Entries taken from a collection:
────────

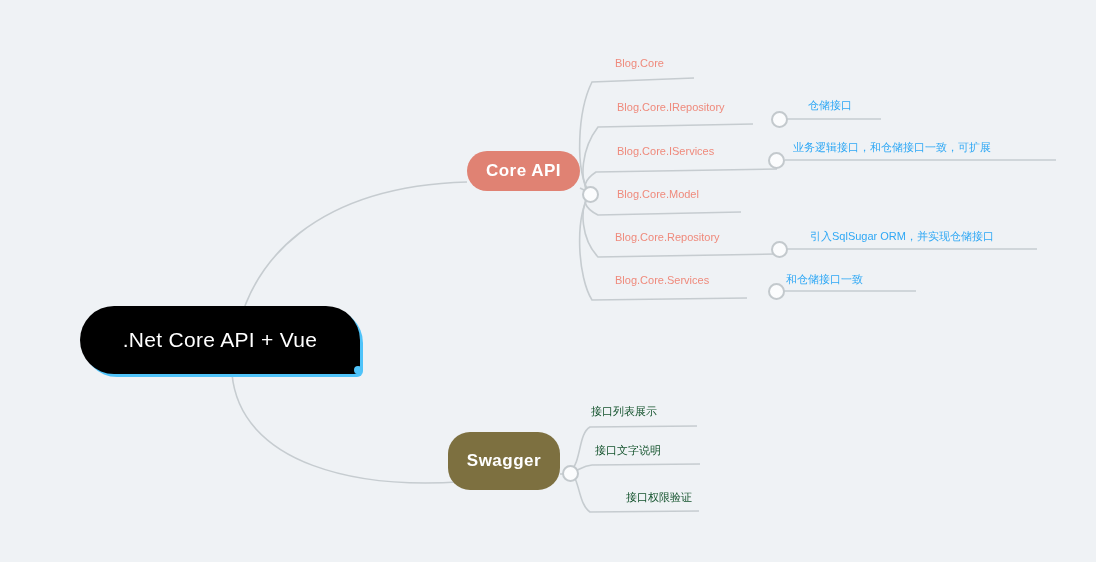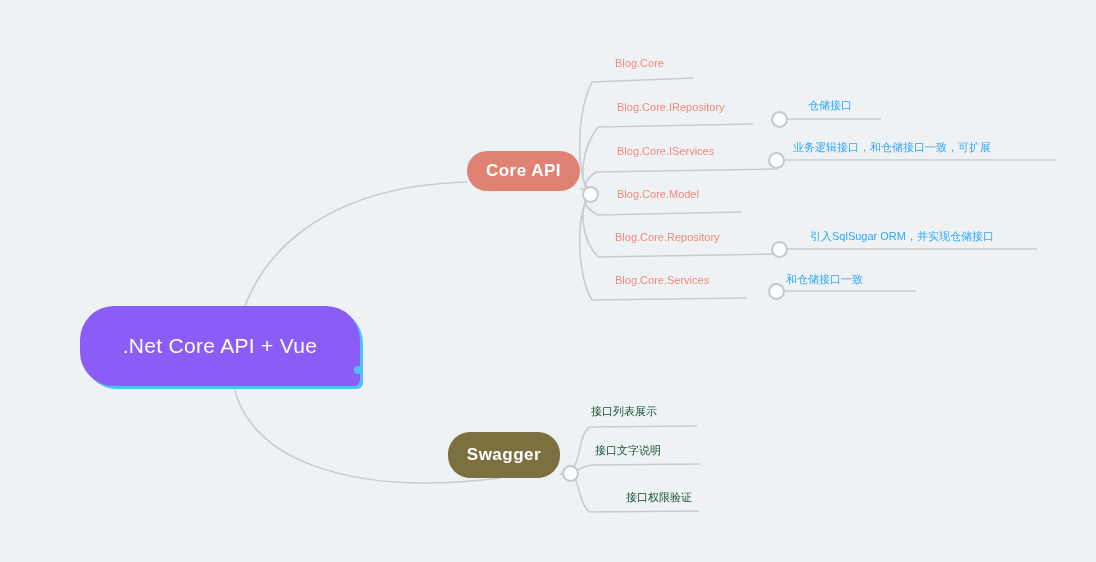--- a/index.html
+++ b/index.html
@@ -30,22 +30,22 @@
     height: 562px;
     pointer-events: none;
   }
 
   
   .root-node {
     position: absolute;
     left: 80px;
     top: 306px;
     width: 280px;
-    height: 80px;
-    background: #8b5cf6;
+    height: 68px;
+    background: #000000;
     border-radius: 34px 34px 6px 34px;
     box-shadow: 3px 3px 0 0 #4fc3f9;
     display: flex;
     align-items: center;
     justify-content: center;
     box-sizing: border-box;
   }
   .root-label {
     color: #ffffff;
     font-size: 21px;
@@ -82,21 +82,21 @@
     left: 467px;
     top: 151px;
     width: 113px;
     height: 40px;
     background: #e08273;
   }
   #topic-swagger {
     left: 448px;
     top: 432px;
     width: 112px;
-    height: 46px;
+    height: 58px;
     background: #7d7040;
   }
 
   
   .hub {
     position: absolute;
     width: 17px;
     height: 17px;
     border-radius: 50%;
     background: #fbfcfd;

────────

Without copying any picture, repeat all of the entries exactly.

Finished task:
--- a/index.html
+++ b/index.html
@@ -30,22 +30,22 @@
     height: 562px;
     pointer-events: none;
   }
 
   
   .root-node {
     position: absolute;
     left: 80px;
     top: 306px;
     width: 280px;
-    height: 80px;
-    background: #8b5cf6;
+    height: 68px;
+    background: #000000;
     border-radius: 34px 34px 6px 34px;
     box-shadow: 3px 3px 0 0 #4fc3f9;
     display: flex;
     align-items: center;
     justify-content: center;
     box-sizing: border-box;
   }
   .root-label {
     color: #ffffff;
     font-size: 21px;
@@ -82,21 +82,21 @@
     left: 467px;
     top: 151px;
     width: 113px;
     height: 40px;
     background: #e08273;
   }
   #topic-swagger {
     left: 448px;
     top: 432px;
     width: 112px;
-    height: 46px;
+    height: 58px;
     background: #7d7040;
   }
 
   
   .hub {
     position: absolute;
     width: 17px;
     height: 17px;
     border-radius: 50%;
     background: #fbfcfd;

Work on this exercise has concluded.